Silenced: Why Babita Deokaran Was Murdered
- Author: Jeff Wicks; News24 Investigations Unit;
- Original title: Silenced
- Language: English
- Subject: Government corruption
- Genre: Investigative journalism
- Publisher: News24
- Publication date: launched 2022
- Publication place: South Africa
- Media type: Online multimedia series
- Awards: National Press Club Merit Award (2022); Taco Kuiper Award for Investigative Journalism (2023);
- Website: specialprojects.news24.com/silenced

= Silenced (News24 series) =

South African investigative journalism series

Silenced: Why Babita Deokaran Was Murdered is a South African investigative journalism series published by News24’s Investigations Unit. The series examines the circumstances surrounding the assassination of whistle-blower Babita Deokaran and the extensive corruption she uncovered in the procurement systems of the Gauteng's Department of Health and the Tembisa Hospital on the East Rand.
As part of the series, the News24 team examined more than 60 000 emails, cell-phone data and internal documents to reconstruct what Deokaran had uncovered in the days before her death.

== Background ==
In August 2021, Babita Deokaran - a senior finance official in the Department of Health - was assassinated outside her home in Johannesburg after submitting a report flagging suspicious payments at Tembisa Hospital.

A feature-length documentary version of the series was premiered at a media screening in Johannesburg in April 2023 by News24.

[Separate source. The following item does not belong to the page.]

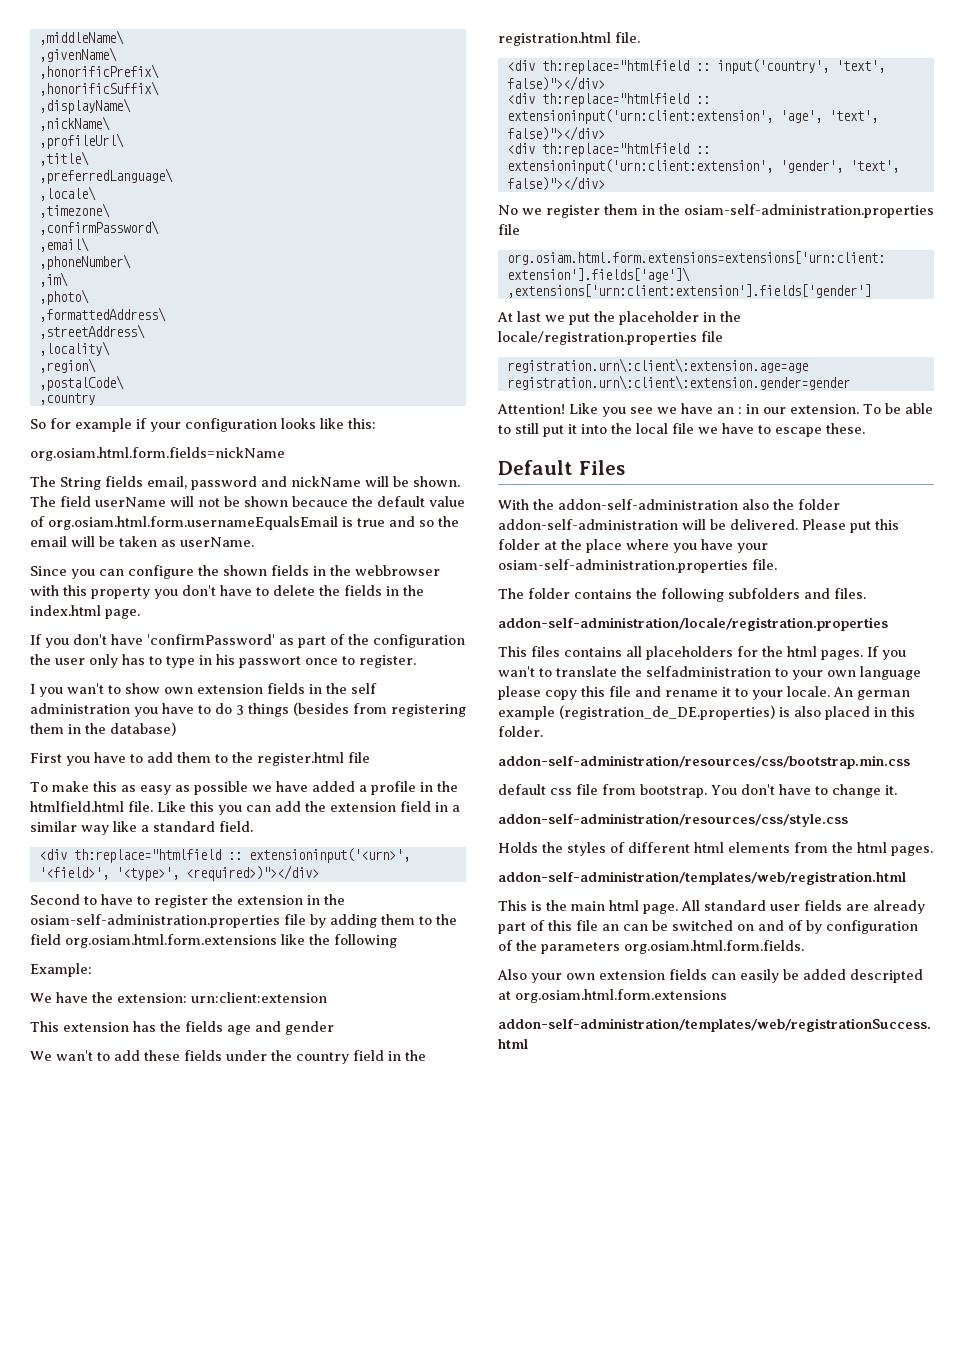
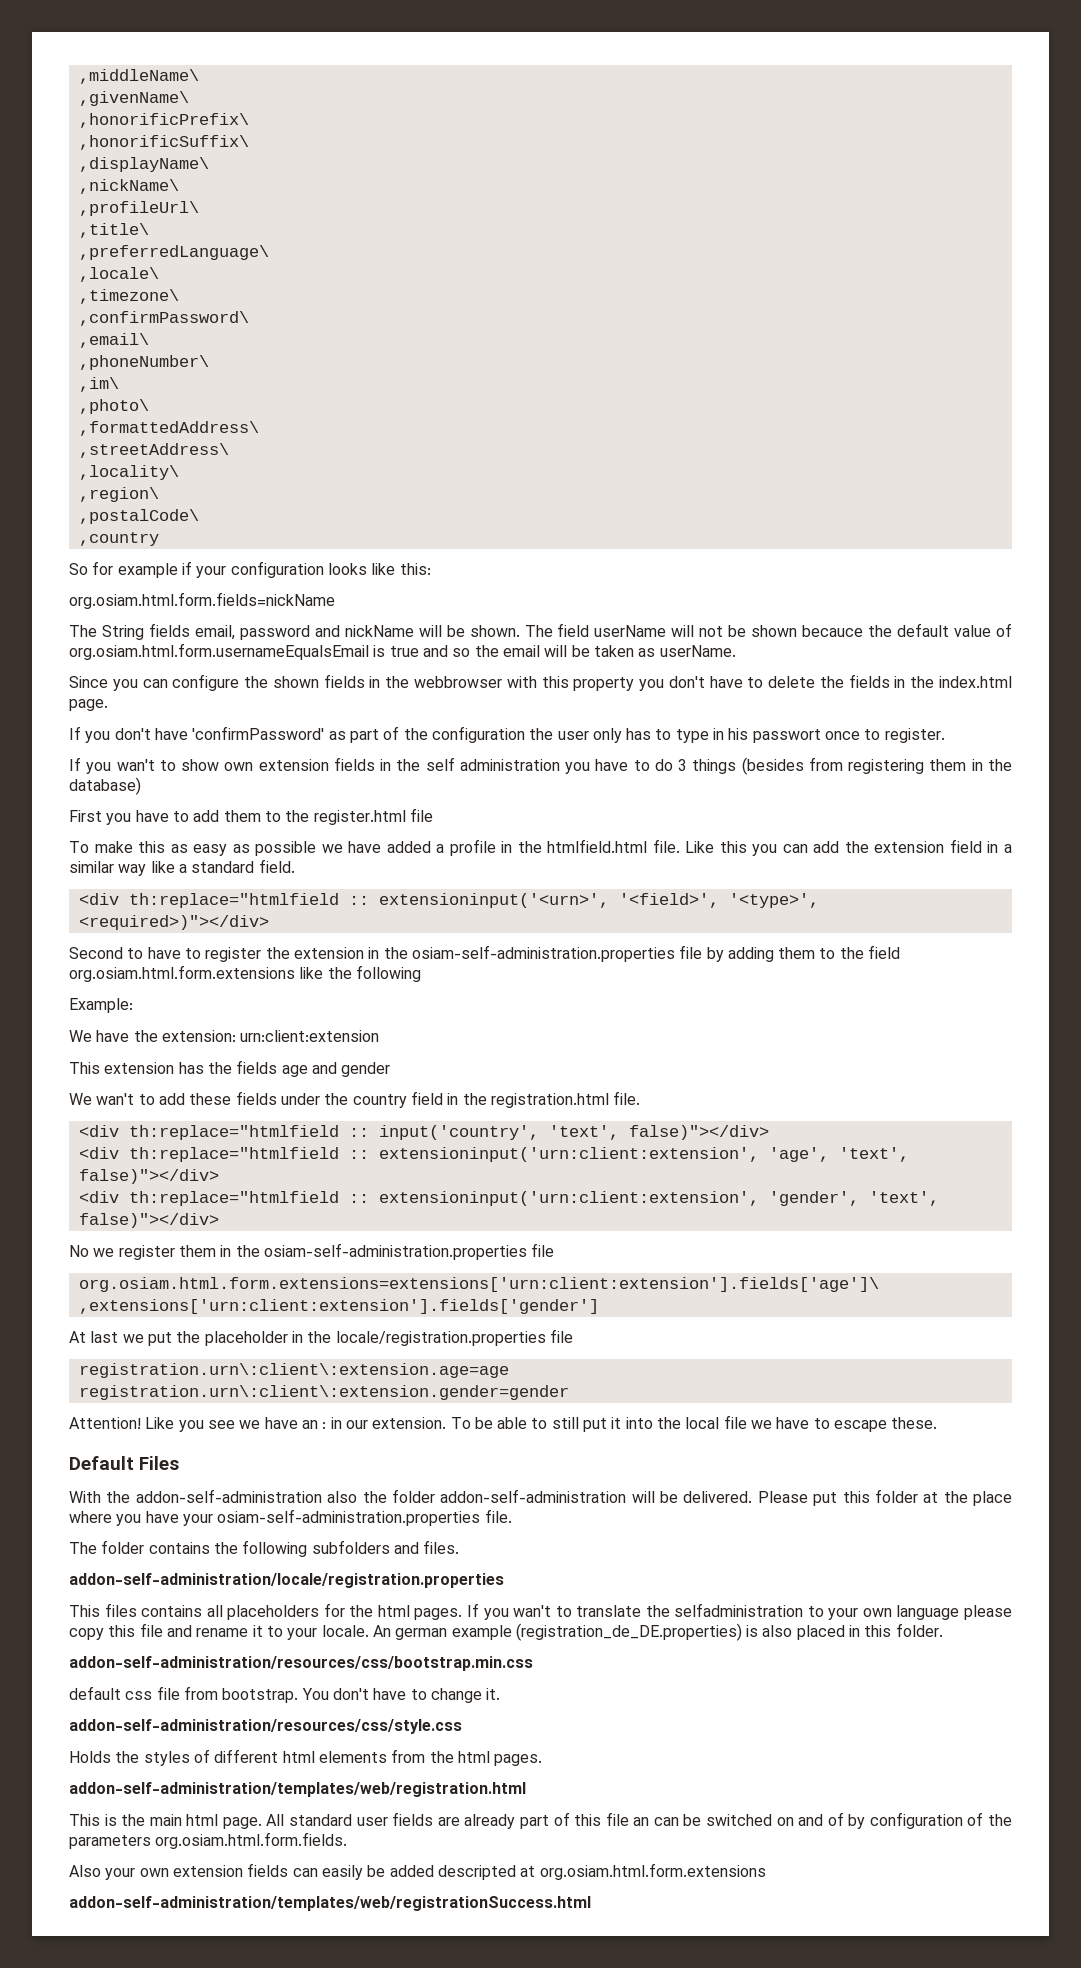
- I you wan't to show own extension fields in the self administration you have to do 3 things (besides from registering them in the database)
+ If you wan't to show own extension fields in the self administration you have to do 3 things (besides from registering them in the database)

The series was published in multiple parts under the “Silenced” banner on News24’s platform beginning in 2022. It included in-depth articles, data tables, downloadable documents, and later formed the basis for the documentary film. The journalist, Jeff Wicks, worked for more than a year analysing internal communications, procurement records and financial transactions.

The series revealed multiple layers of wrongdoing and the context surrounding Deokaran’s death, including how she had identified approximately R850 million in suspicious transactions flowing out of Tembisa Hospital. The News24 investigations found that after her appointment as the acting Chief Financial Officer at Tembisa Hospital, Deokaran had attempted to halt around R100 million in dodgy payments shortly before her murder.

Silenced also uncovered that:
- She flagged a network of at least 217 entities that may have benefited from inflated contracts, shell-companies and duplicate invoices.
- Among the flagged contracts were bizarre purchases inconsistent with a hospital’s needs - for example, a R500 000 contract for leather wingback chairs and a R500 000 contract for 200 pairs of children’s skinny jeans.

The series linked the procurement irregularities to powerful syndicates, politically connected individuals, and what it termed a “tender mafia” operating within the health-department ecosystem. News24 journalist Jeff Wicks state that Deokaran’s warnings - building in a WhatsApp message that “our lives could be in danger” - were ignored and that the departmental leadership failed to act on her report.

The News24’s Investigations Team received awards for the Silenced series, including the National Press Club Merit Award (2022) and the Taco Kuiper Award for Investigative Journalism (2023).